One distinctive feature of Britain’s political system is that ministers are required to hold a seat in Parliament to propose legislation and be held to account by fellow lawmakers.
But another is that the government, when it needs to, can produce such a seat more or less out of thin air by awarding the new minister a lifetime place in the Parliament’s less powerful, unelected upper chamber, the House of Lords.
That’s what Downing Street says will happen with David Cameron, who quit his parliamentary seat — as well as the prime minister’s post — after his defeat in the 2016 Brexit referendum.
The maneuver means that Mr. Cameron can return to government without needing to face an election.
It’s not the first time in the modern era that a foreign secretary has been a member of the House of Lords, rather than the House of Commons. Peter Carington, who became Lord Carrington, performed the role from 1979 to 1982 when Margaret Thatcher was prime minister.

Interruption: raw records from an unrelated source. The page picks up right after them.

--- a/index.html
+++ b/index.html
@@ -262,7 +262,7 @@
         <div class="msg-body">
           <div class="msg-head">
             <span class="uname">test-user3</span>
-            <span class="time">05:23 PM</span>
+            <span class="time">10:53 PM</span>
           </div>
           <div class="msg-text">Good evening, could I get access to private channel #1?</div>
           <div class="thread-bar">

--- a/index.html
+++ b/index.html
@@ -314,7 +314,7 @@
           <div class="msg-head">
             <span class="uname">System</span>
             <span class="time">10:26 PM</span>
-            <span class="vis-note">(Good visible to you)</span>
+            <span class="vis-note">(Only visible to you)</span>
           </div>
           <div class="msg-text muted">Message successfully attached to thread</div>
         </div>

The procedure can be a means of placing an expert in a position of power: In 2005, the Labour government at the time gave a House of Lords seat to one of its key advisers on an overhaul of the schools system so that he could become a minister in the education department implementing the plan. (The adviser, Andrew Adonis, later went on to join the cabinet as transport secretary.)
It can also allow for the summoning back of a political figure whose career had appeared to be over. The precedent most often cited for what’s happening with Mr. Cameron is that of Peter Mandelson, who was appointed to the Lords in 2008 to join the cabinet of Gordon Brown, then the prime minister. Mr. Mandelson had quit Parliament several years earlier to take up a post as a European Union official.

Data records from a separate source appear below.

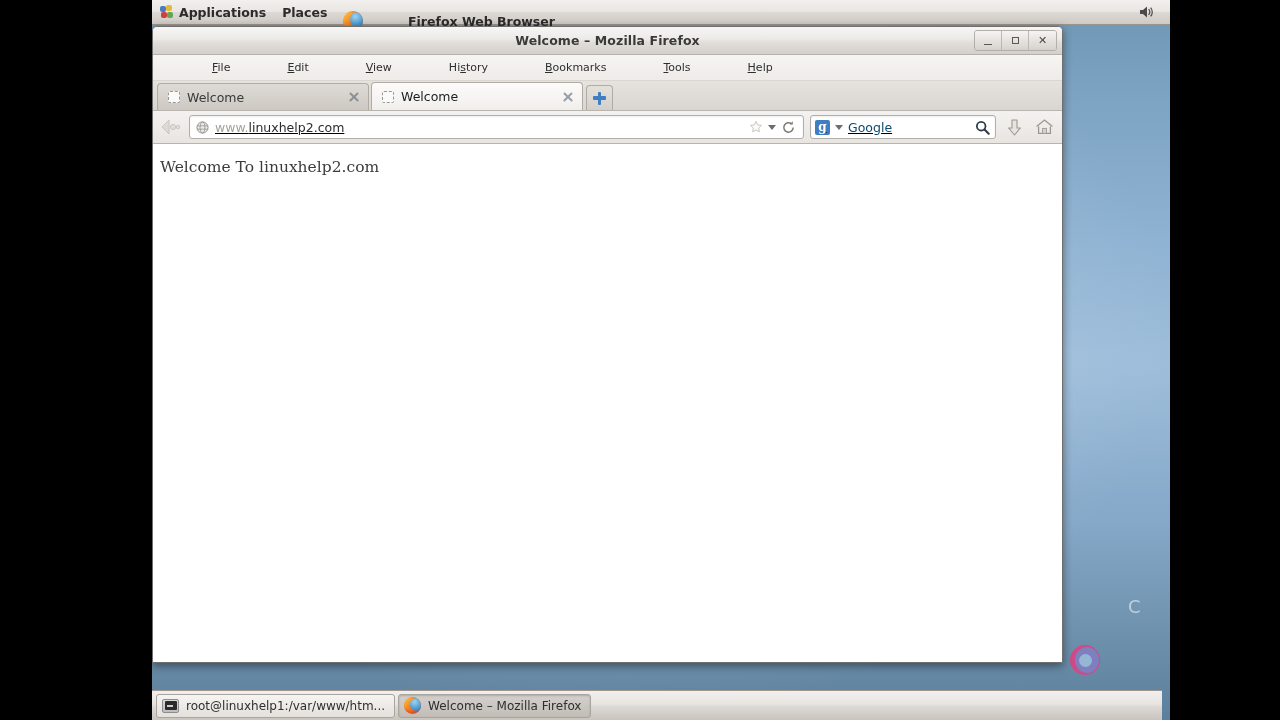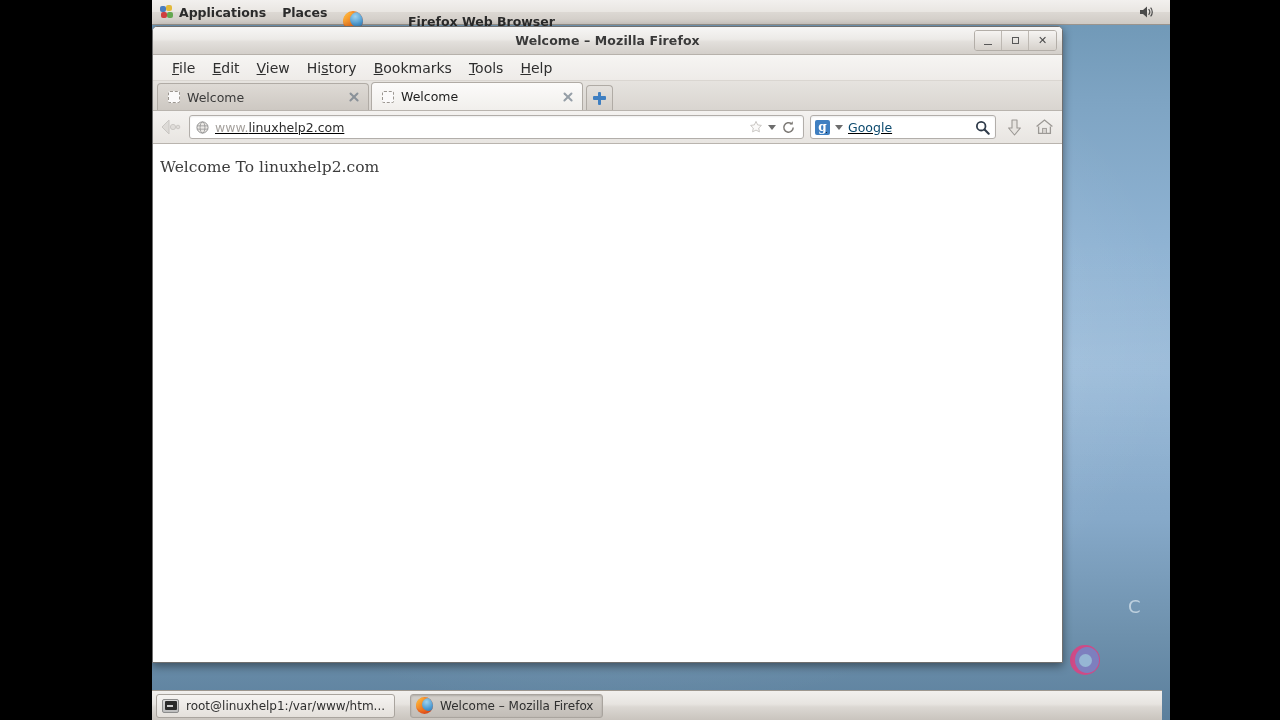--- a/index.html
+++ b/index.html
@@ -125,7 +125,7 @@
     border-bottom: 1px solid #dad6d1;
     display:flex; align-items:center; padding-left: 12px; gap: 3px;
   }
-  #menubar .mi { font-size: 14px; color: #2e2e2e; padding: 2px 7px; cursor: default; }
+  #menubar .mi { font-size: 11px; color: #2e2e2e; padding: 2px 7px; cursor: default; margin-left: 40px; }
   #menubar .mi u { text-decoration: underline; }
 
   

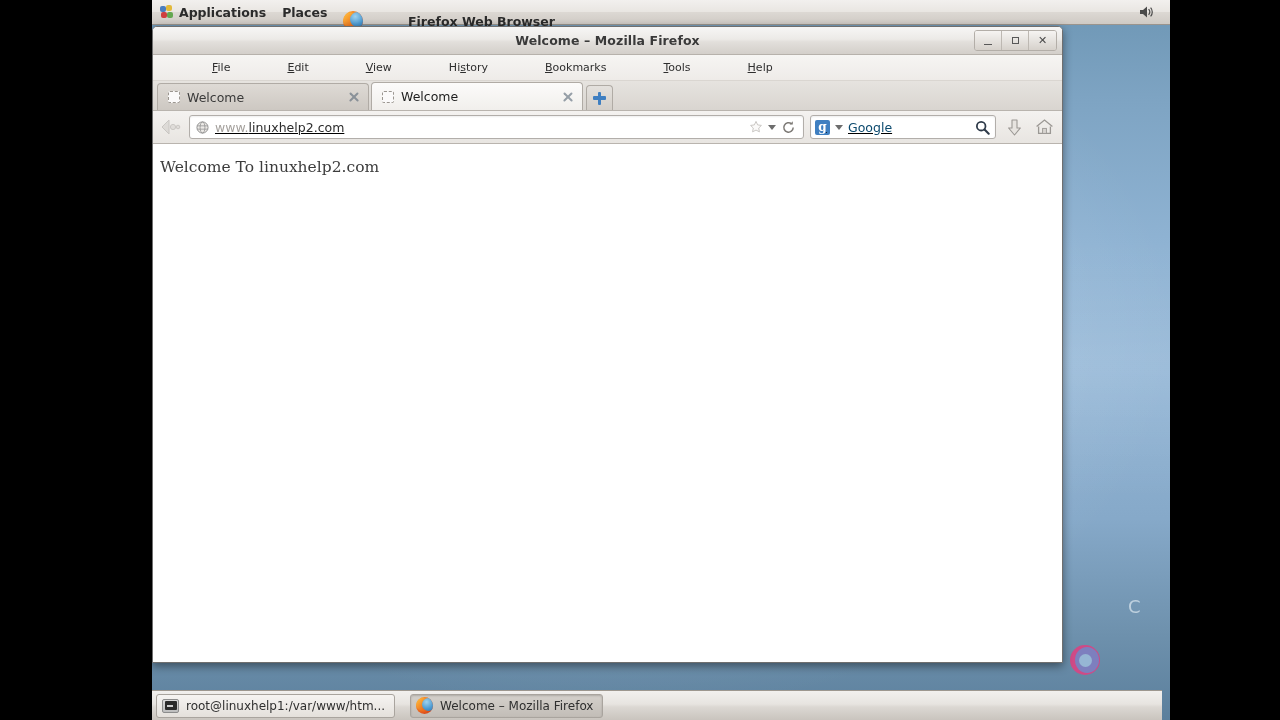--- a/index.html
+++ b/index.html
@@ -212,7 +212,7 @@
     position: absolute; left: 152px; top: 690px; width: 1010px; height: 30px;
     background: linear-gradient(180deg,#f2f0ee 0%, #e7e4e0 45%, #dcd8d3 55%, #c9c4be 100%);
     border-top: 1px solid #9d978f;
-    display: flex; align-items: center; gap: 15px; padding: 0 4px;
+    display: flex; align-items: center; gap: 3px; padding: 0 4px;
   }
   .taskbtn {
     height: 24px; display:flex; align-items:center; gap:7px; padding: 0 9px 0 5px;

Mr. Mandelson’s career also had plenty of twists: He had already twice resigned, under pressure, from the cabinet of Mr. Brown’s predecessor, Tony Blair.
While the situation is not unique, having Mr. Cameron in the House of Lords could cause tensions among lawmakers in the House of Commons as he will speak directly not to them but to an assembly of unelected members of the upper chamber.

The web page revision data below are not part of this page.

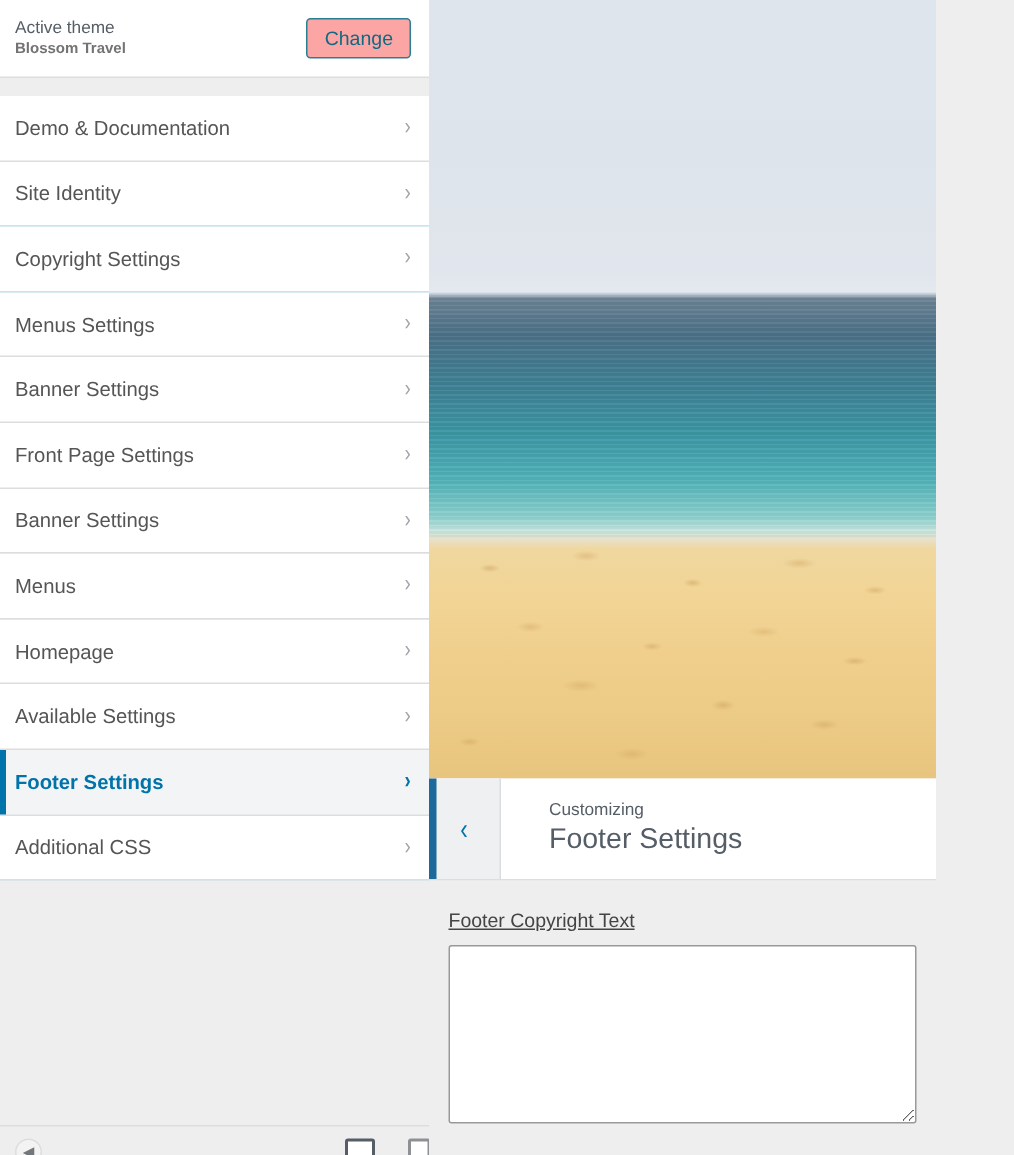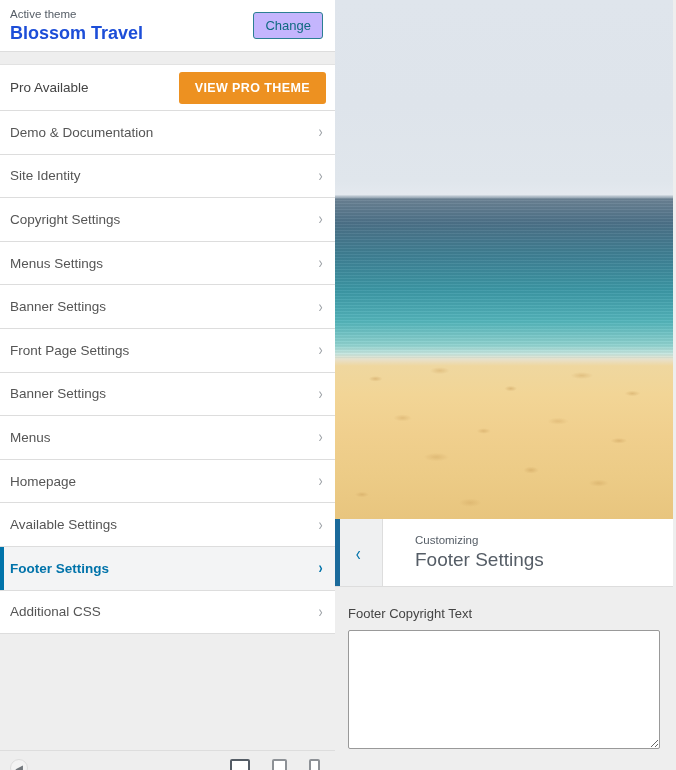--- a/index.html
+++ b/index.html
@@ -9,7 +9,7 @@
     background: #eeeeee;
     overflow: hidden;
   }
-  .screen { position: relative; width: 673px; height: 770px; display: flex; }
+  .screen { position: relative; width: 624px; height: 770px; display: flex; }
 
   
   .sidebar {

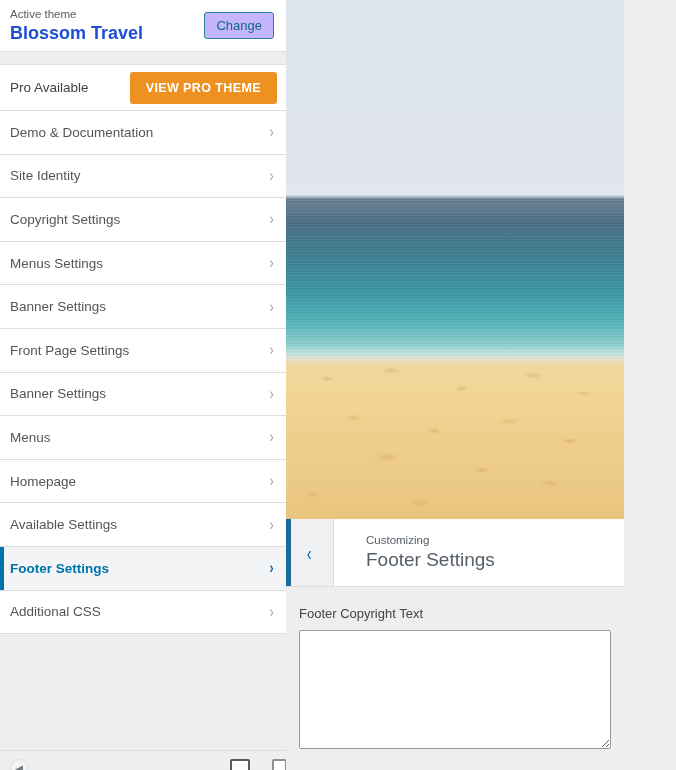--- a/index.html
+++ b/index.html
@@ -27,7 +27,7 @@
   }
   .theme-texts { display: flex; flex-direction: column; justify-content: center; line-height: 1.25; }
   .active-theme-label { font-size: 11.5px; color: #555d66; }
-  .theme-name { font-size: 18px; color: #1d4ed8; font-weight: 600; margin-top: 1px; }
+  .theme-name { font-size: 10px; color: #737373; font-weight: 600; margin-top: 1px; }
   .change-button {
     font-size: 13px;
     color: #0f6a81;

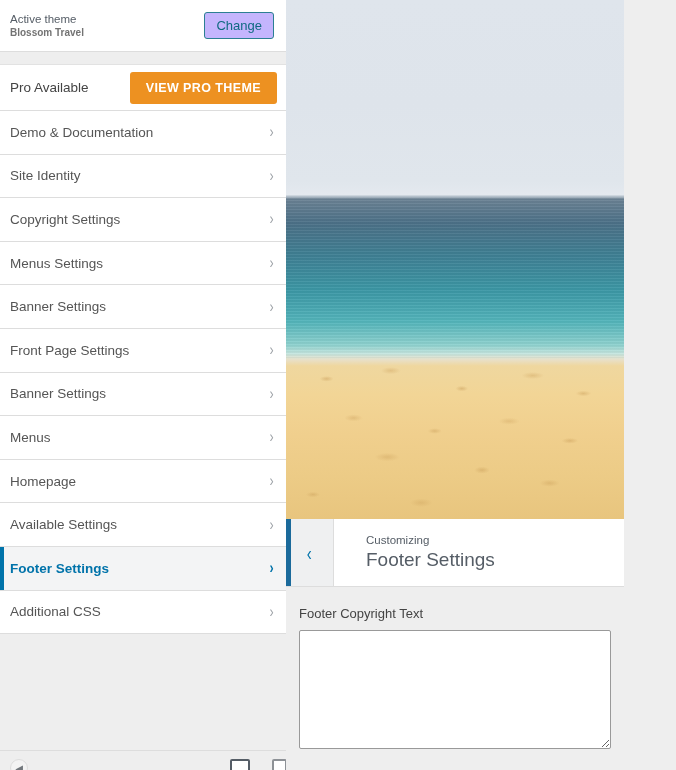--- a/index.html
+++ b/index.html
@@ -31,7 +31,7 @@
   .change-button {
     font-size: 13px;
     color: #0f6a81;
-    background: #c4b5fd;
+    background: #fca5a5;
     border: 1px solid #2b7f93;
     border-radius: 3px;
     padding: 5px 11px;

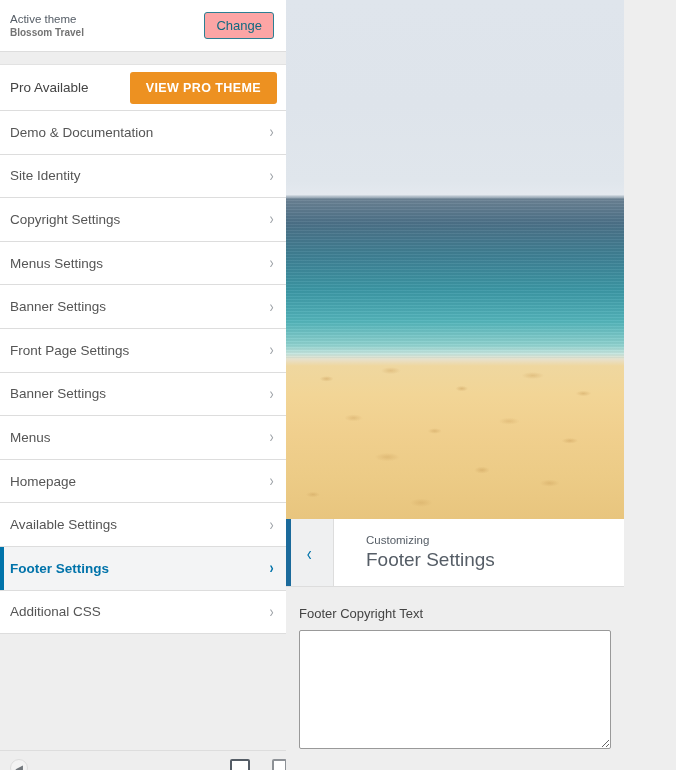--- a/index.html
+++ b/index.html
@@ -206,10 +206,6 @@
 
     <div class="header-gap"></div>
 
-    <div class="pro-row">
-      <span class="pro-label">Pro Available</span>
-      <button class="pro-button">VIEW PRO THEME</button>
-    </div>
 
     <div class="menu-list">
 

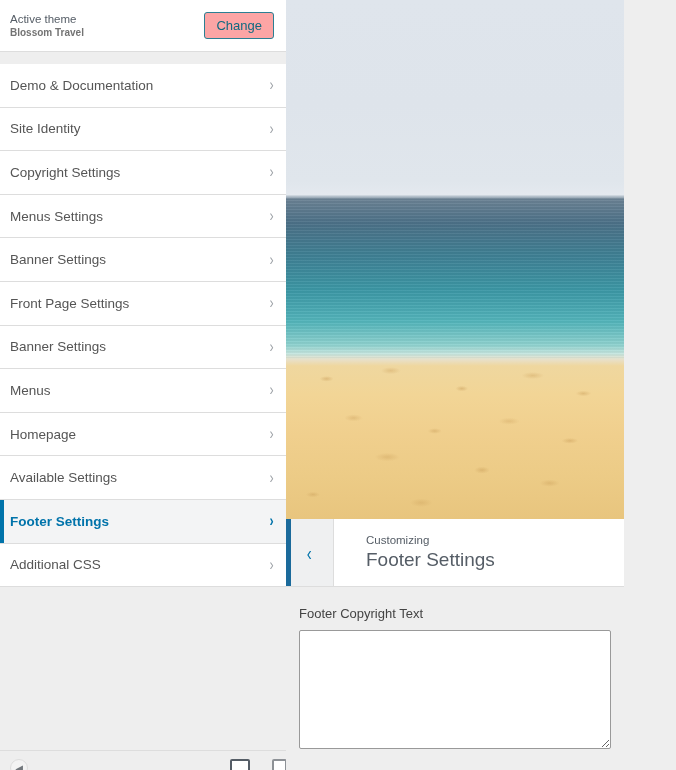--- a/index.html
+++ b/index.html
@@ -176,7 +176,7 @@
   .section-title { font-size: 19px; color: #555d66; font-weight: 400; margin-top: 3px; }
 
   .control-area { padding: 19px 13px 0 13px; background: #eeeeee; height: 183px; }
-  .control-label { font-size: 13px; color: #444444; display: block; margin-bottom: 9px; }
+  .control-label { font-size: 13px; color: #444444; display: block; margin-bottom: 9px; text-decoration: underline; }
   .copyright-textarea {
     width: 100%; height: 119px;
     background: #ffffff;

Although Mr. Cameron’s return to a top political job stunned Westminster on Monday, it might not have been such a big surprise in previous eras. Since the 18th century, 14 prime ministers have come back to serve in governments led by others.
But in recent decades such moves have been rare. The last former prime minister to return to the cabinet was Alec Douglas-Home, who served as foreign secretary from 1970-74.